Former SNL star Jason Sudeikis is reprising the role of Ted Lasso, who first appeared in a series of sketch promos for NBC Sports. But could Apple TV+ stretch the concept into a full-length format, without the joke getting old? The answer, due to the show's uplifting tone, good-natured intentions, and surprisingly layered cast of characters pulling it all off, is yes!
Ted Lasso's fish-out-of-water premise centers on an American college football coach known for goofy pre-game dance routines and armed with nothing but an exhaustingly positive attitude, touching down in England to coach a sport that's more foreign to him than the country itself... soccer (or as they call it, football). The series certainly doesn't miss a chance to poke fun at both the unfamiliar land he's entering, and the water from which he came, checking all the usual boxes of low-hanging jokes about "the wrong side of the road", the taste of tea, and funny words Americans don't understand. That kind of surface-level shtick can only take a series so far though, which is why some viewers may question Ted Lasso's ability to keep them coming back for a full season. But once those viewers truly get to know Lasso and the team around him, they just might go from rolling their eyes to misty-eyed, as the show quickly settles in to its sincere charm, warmly inviting the audience join in the unwavering good spirits that make the titular coach so endearing himself.

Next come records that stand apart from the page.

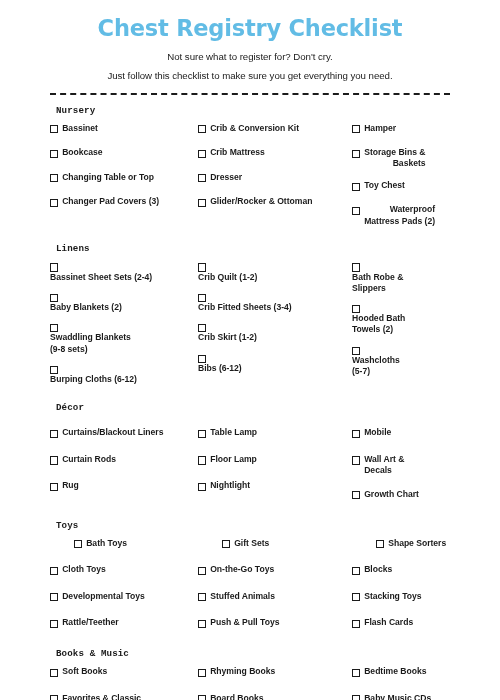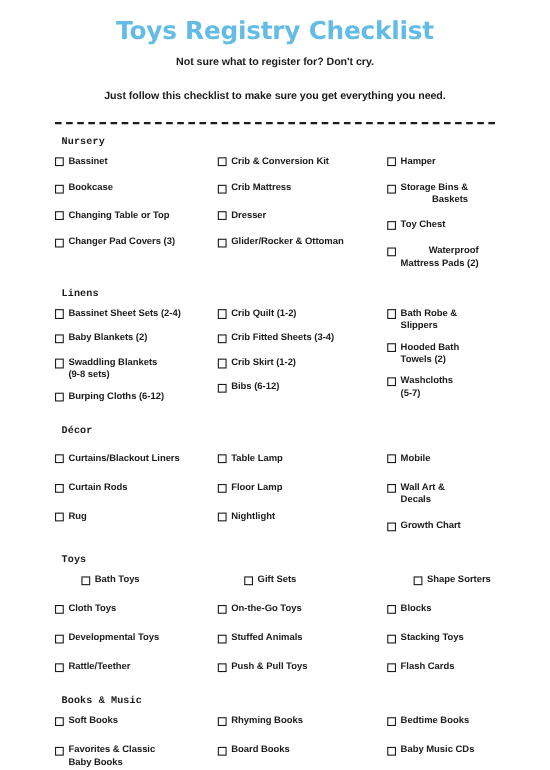--- a/index.html
+++ b/index.html
@@ -31,24 +31,24 @@
   .hdr-title {
     color: #62bce5;
     font-size: 22.5px;
     font-weight: bold;
     letter-spacing: -0.2px;
     line-height: 1.0;
     margin: 0;
     font-family: "DejaVu Sans", sans-serif;
   }
   .hdr-sub {
-    margin: 16px;
+    margin: 4px;
     color: #1b1b1b;
     font-size: 9.7px;
-    font-weight: bold;
+    font-weight: normal;
     line-height: 1.55;
     letter-spacing: -0.05px;
   }
   .hdr-sub.l1 { margin-top: 9px; }
 
   .divider {
     margin-top: 10px;
     height: 0;
     border-top: 2.6px dashed #1b1b1b;
   }
@@ -94,42 +94,42 @@
     font-size: 8.6px;
     font-weight: bold;
     line-height: 1.30;
     letter-spacing: -0.02px;
     white-space: pre-line;
   }
 
   
   .section.nursery .item { margin-top: 10.5px; text-align: right; }
   .section.nursery .item:first-child { margin-top: 4px; }
-  .section.linens  .item { margin-top: 8.5px; }
+  .section.linens  .item { margin-top: 8.5px; flex-direction: column; }
   .section.linens  .item:first-child { margin-top: 4px; }
   .section.decor   .item { margin-top: 12.5px; }
   .section.decor   .item:first-child { margin-top: 11px; }
   .section.toys    .item { margin-top: 12.5px; }
   .section.toys    .item:first-child { margin-top: 4px; padding-left: 24px; }
   .section.books   .item { margin-top: 12.5px; }
   .section.books   .item:first-child { margin-top: 4px; }
 
   .section.nursery { margin-top: 10px; }
   .section.linens  { margin-top: 16px; }
   .section.decor   { margin-top: 17px; }
   .section.toys    { margin-top: 17px; }
   .section.books   { margin-top: 17px; }
 </style>
 </head>
 <body>
 
 <div id="sheet">
 
   <div class="hdr">
-    <h1 class="hdr-title">Toys Registry Checklist</h1>
+    <h1 class="hdr-title">Chest Registry Checklist</h1>
     <p class="hdr-sub l1">Not sure what to register for? Don't cry.</p>
     <p class="hdr-sub">Just follow this checklist to make sure you get everything you need.</p>
   </div>
 
   <div class="divider"></div>
 
   <div id="sections-host">
       <div class="section nursery">
         <div class="section-title">Nursery</div>
         <div class="grid">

Sudeikis as the lovable Lasso is the driving force that makes it all work, bringing an infectious energy to the character, whose constant kindness and empathy win us, and those around him over, a bit more with each episode. But the show is further elevated by a strong and diverse supporting cast for Sudeikis to play off of, and it's the joy of watching the fictional AFC Richmond grow into a real team that keeps us wanting more and ultimately carries the season all the way through. Nick Mohammed, Brett Goldstein, and Jeremy Swift stand out in bringing moments of both effectively awkward comedy and genuine emotion, while Hannah Waddingham and Juno Temple fuel much of the main plots, with a well-rounded female presence that's a pleasant surprise coming from a show about a men's soccer club.
It's formulaic, idealistic, and has its fair share of sports clichés, but even if Ted Lasso doesn't consistently make you laugh, it's guaranteed to make you smile. In an age where television seems to be getting darker and heavier with each new show, Apple TV+ has delivered the complete opposite: a light-hearted, breezy delight. So grab a pint, curl up in front of the telly, and you'll be rooting for Ted Lasso before the final whistle.
The first three episodes of Ted Lasso are streaming now on Apple TV+.